Eclairage. Des applications aident les membres de clubs de gym à surmonter leur principal défi: ne pas abandonner.
Si l’industrie du fitness n’a pas encore changé de modèle d’affaires, toujours basé sur le principe de l’abonnement d’un an payable à l’avance, elle subit l’influence toujours plus forte du monde numérique.
«Le mode de consommation a changé, explique Jean-Pierre Sacco, patron et fondateur de la chaîne Let’s Go Fitness. Les gens viennent avec leurs propres programmes d’entraînement. Le client type établit son programme sur l’internet et suit ses progrès en direct sur une, voire plusieurs applications en même temps.» Bienvenue dans le monde du quantified self, où chaque calorie dépensée est répertoriée.
Certains de ces outils numériques visent à relever le principal défi auquel font face tous les membres de clubs de fitness: éviter d’abandonner. Ces applications se basent sur les travaux de l’économiste américain T. C. Schelling. Ses recherches sur le contrôle des armes l’avaient conduit à formuler la théorie du «préengagement», dans laquelle une partie à un conflit promet de respecter certaines conditions si les négociations avec son adversaire échouent. Aussi curieux que cela puisse paraître, ce principe s’applique parfaitement à la pratique du fitness.
L’application GymPact, par exemple, verse des primes aux utilisateurs qui respectent leurs engagements, comme pratiquer un sport ou manger des légumes. Ces montants sont versés par les utilisateurs qui échouent, et qui se sont engagés à payer une pénalité fixée d’avance.
GymPact dispose d’une base de données des centres de fitness dans le monde entier et localise le téléphone de l’utilisateur pour vérifier que celui-ci a bien respecté son «pacte». Ceux qui promettent de manger des légumes une fois par jour doivent prendre leur assiette en photo.
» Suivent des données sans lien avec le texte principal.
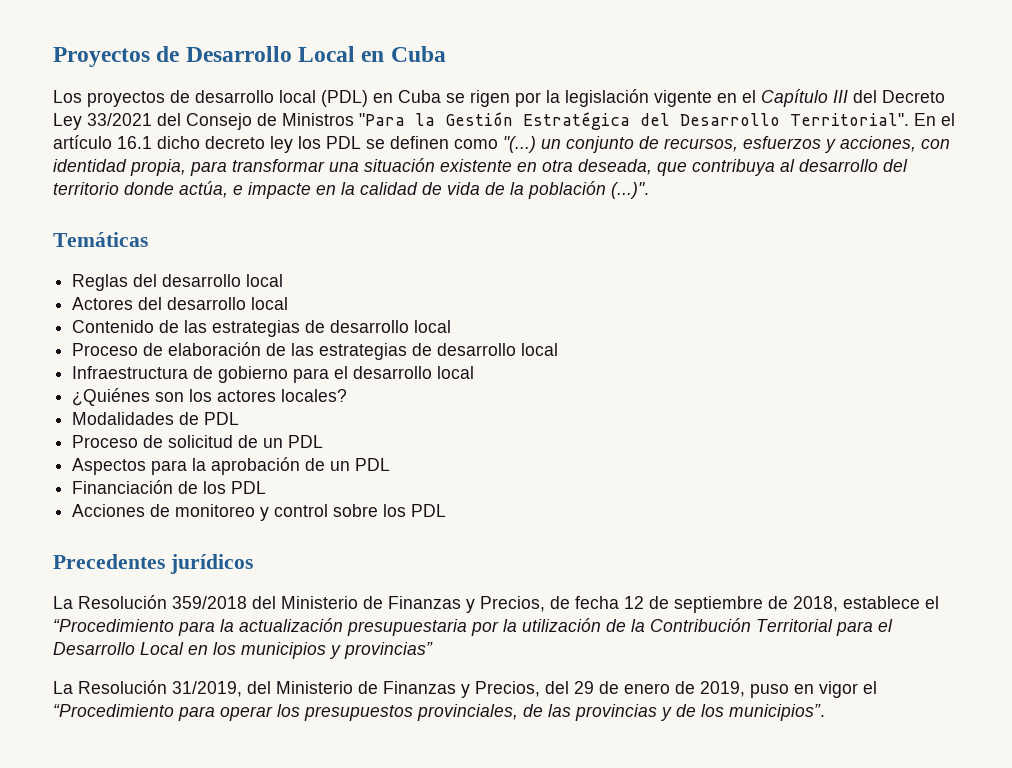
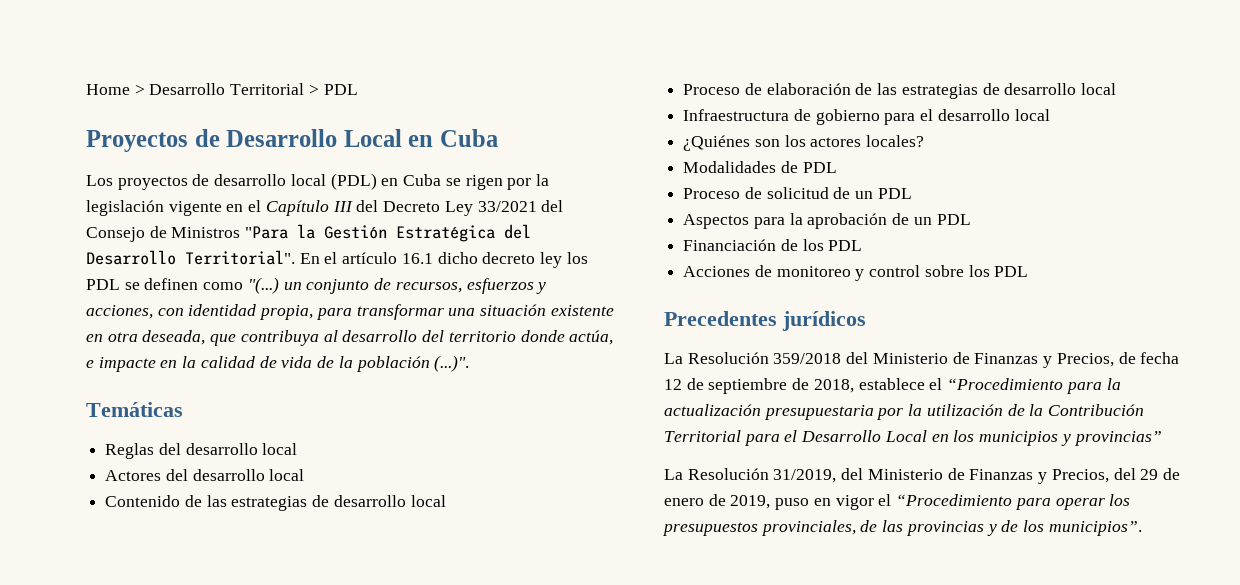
(53, 57) none -> [86,83,358,95] Home > Desarrollo Territorial > PDL //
Le système semble fonctionner: rien qu’en Suisse, les utilisateurs de l’application ont enregistré plus de 4000 pactes, et le taux de succès serait de 92%, selon le site.
Dans un autre registre, stickk.com vise à «fournir les outils nécessaires pour contrer la nature humaine». Son fonctionnement se base sur des «contrats d’engagement réciproques» et s’applique à tous les objectifs imaginables, qu’il s’agisse d’arrêter de fumer, de respecter un délai ou de se rendre régulièrement au fitness.
Cette promesse consiste par exemple à déposer une somme qui sera restituée à l’utilisateur s’il atteint son but. Dans le cas contraire, l’argent sera versé à une organisation caritative. Le site permet de désigner un ami qui sera chargé de confirmer que l’engagement a été respecté.
Stickk.com a été fondé par Dean Karlan, professeur d’économie comportementale à l’université Yale, qui s’est lui-même inspiré des travaux de T. C. Schelling. Selon Dean Karlan, le recours à la stratégie du préengagement triplerait les chances de succès, quel que soit le type d’objectif.